Признаюсь, не желал бы я быть романистом героя из случайного семейства!

Работа неблагодарная и без красивых форм. Да и типы эти, во всяком случае, — еще дело текущее, а потому и не могут быть художественно законченными. Возможны важные ошибки, возможны преувеличения, недосмотры. Во всяком случае, предстояло бы слишком много угадывать. Но что делать, однако ж, писателю, не желающему писать лишь в одном историческом роде и одержимому тоской по текущему? Угадывать и… ошибаться.

Но такие „Записки“, как ваши, могли бы, кажется мне, послужить материалом для будущего художественного произведения, для будущей картины — беспорядочной, но уже прошедшей эпохи. О, когда минет злоба дня и настанет будущее, тогда будущий художник отыщет прекрасные формы даже для изображения минувшего беспорядка и хаоса. Вот тогда-то и понадобятся подобные „Записки“, как ваши, и дадут материал — были бы искренни, несмотря даже на всю их хаотичность и случайность… Уцелеют по крайней мере хотя некоторые верные черты, чтоб угадать по ним, что могло таиться в душе иного подростка тогдашнего смутного времени, — дознание, не совсем ничтожное, ибо из подростков созидаются поколения…»

Приложение

Подросток. Часть II, гл. IX

(отрывок черновой рукописи, не вошедший в текст романа)

Я

ощутил чрезвычайное удовольствие — «Зажечь, зажечь непременно, пусть горят!» И весьма может быть, что я бы это и исполнил, но внезапно был отвлечен совсем неожиданной встречей.
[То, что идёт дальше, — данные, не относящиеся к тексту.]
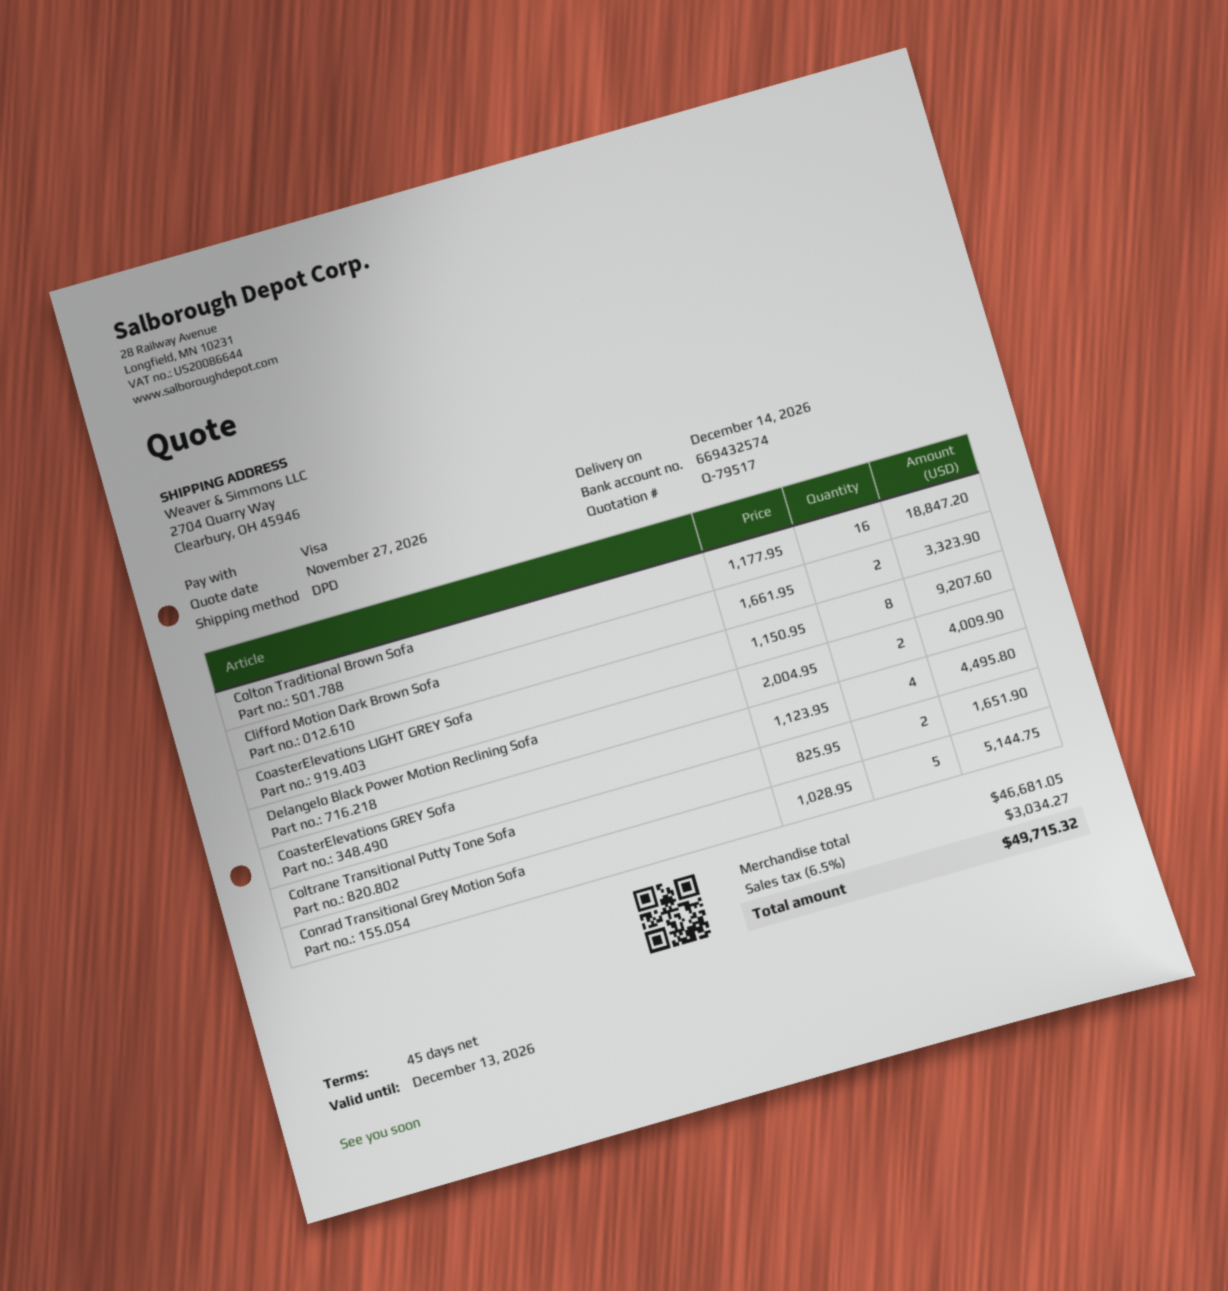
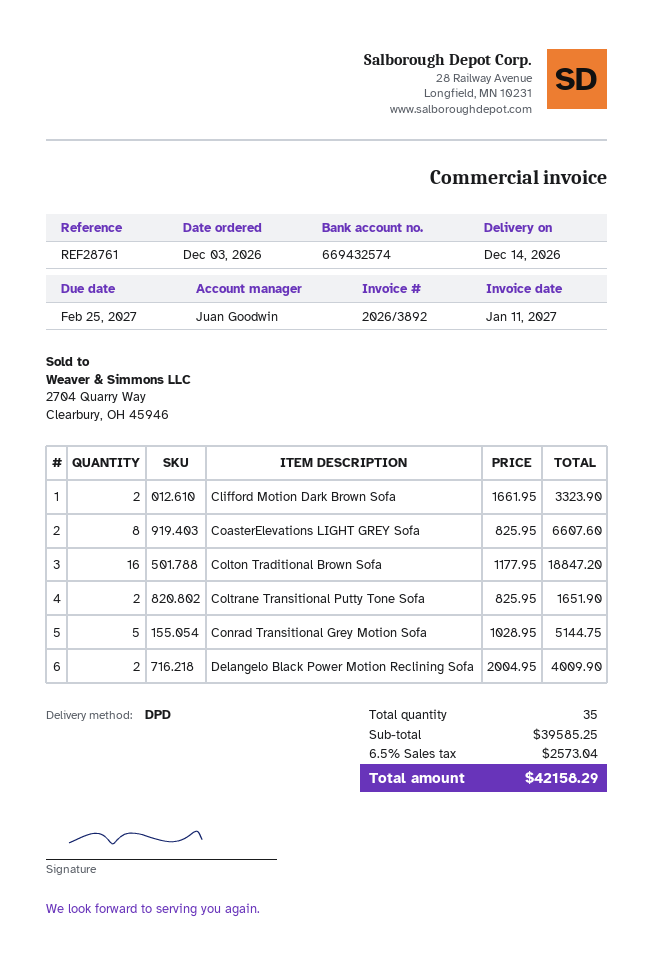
CoasterElevations LIGHT GREY Sofa: 8 x 1150.95 = 9207.60 -> 8 x 825.95 = 6607.60
CoasterElevations GREY Sofa: 4 x 1123.95 = 4495.80 -> none
subtotal: 46681.05 -> 39585.25
tax: 6.5% = 3034.27 -> 6.5% = 2573.04
total: 49715.32 -> 42158.29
Присматриваясь, как мне влезть по воротам, я вдруг в правом углу ворот, в глубине выступа заметил какую-то темную массу: что-то лежало или сидело скорчившись, «меньше человека, больше собаки», — мелькнуло во мне. Я нагнулся и дотронулся рукой.

Это был ребенок, девочка, лет девяти или десяти, она сидела сжавшись и скорчившись. Глаза были закрыты. «Замерзла!» — проговорил я и, схватив ее обеими руками за плечи, стал подымать. Я приподнял ее, но не удержал, и она, как деревянная колода, шлепнулась опять в снег, но от сотрясения, должно быть, открыла глаза. «А, не успела заснуть!» — вскричал я. Она глядела на меня прямо, большими глазами, но, кажется, ничего не понимала. Это было худенькое, стянутое холодом, посиневшее личико ребенка с странно большими, как показалось мне тогда, глазами, с сплюснутым носом и с чрезвычайно большим ртом, при очень маленьком подбородке. В лице ее были пятна, вроде болячек. Всё это я мельком запомнил. Она видимо ничего не понимала и вдруг опять закрыла глаза. Я схватил ее опять за руки и изо всех сил стал подымать, наконец поставил и начал трясти за плечи: несколько раз она обнаруживала стремление опять присесть и скорчиться, но наконец вдруг сама стала на ноги, и любопытство сверкнуло в ее взгляде. Она проснулась. Я не ошибся: ей было не более десяти лет, но она была очень дурно и мало одета, в каком-то стареньком, изорванном нанковом в полоску капотишке, с торчавшей клочьями из дыр ватой, служившем, может быть, третий год, судя по коротким рукавам, даже не прикрывавшим маленьких, сине-багряных от холода рук. На ногах ее, впрочем, были толстые башмаки сверх толстых шерстяных чулков. И я помню, что я нарочно оглядел ее ноги и ее всю: не отморозила ли чего-нибудь? На шее ее было надето длинное суровое полотенце, концы которого выходили на оба плеча, а к каждому концу были привязаны или пришиты по плетеной из древесной коры продолговатой формы корзинке, вроде футляра для бутылки, а из каждой корзинки действительно торчало по бутылке. Это приспособление я уже знал прежде; мальчишек и девочек действительно посылают из артелей с таким снарядом в кабаки за вином, а корзинка тут, чтоб ребятишки не разбили бутылки. Как это могло случиться? почему девчонка со своими бутылками стоймя заснула в дороге? Она долго ничего не понимала на мои вопросы: где она живет и куда ее доставить, и только всё глядела на меня своими большими черными глазенками, но взгляд ее становился всё вострее и вострее. Наконец вдруг шевельнулись ее губы, и она прошептала:

— Озябла! — выговорила она быстро и, не то что жалуясь, а как-то бессмысленно, точно выпалила, и не «озябла», а как-то: «аззьябла!», резко ударяя на я и при этом ни на миг не переставая

смотреть мне в глаза.

— Ты замерзнешь, — повторил я, — где ты живешь? Пойдем я доведу, пойдем! — повторял я всё настойчивее.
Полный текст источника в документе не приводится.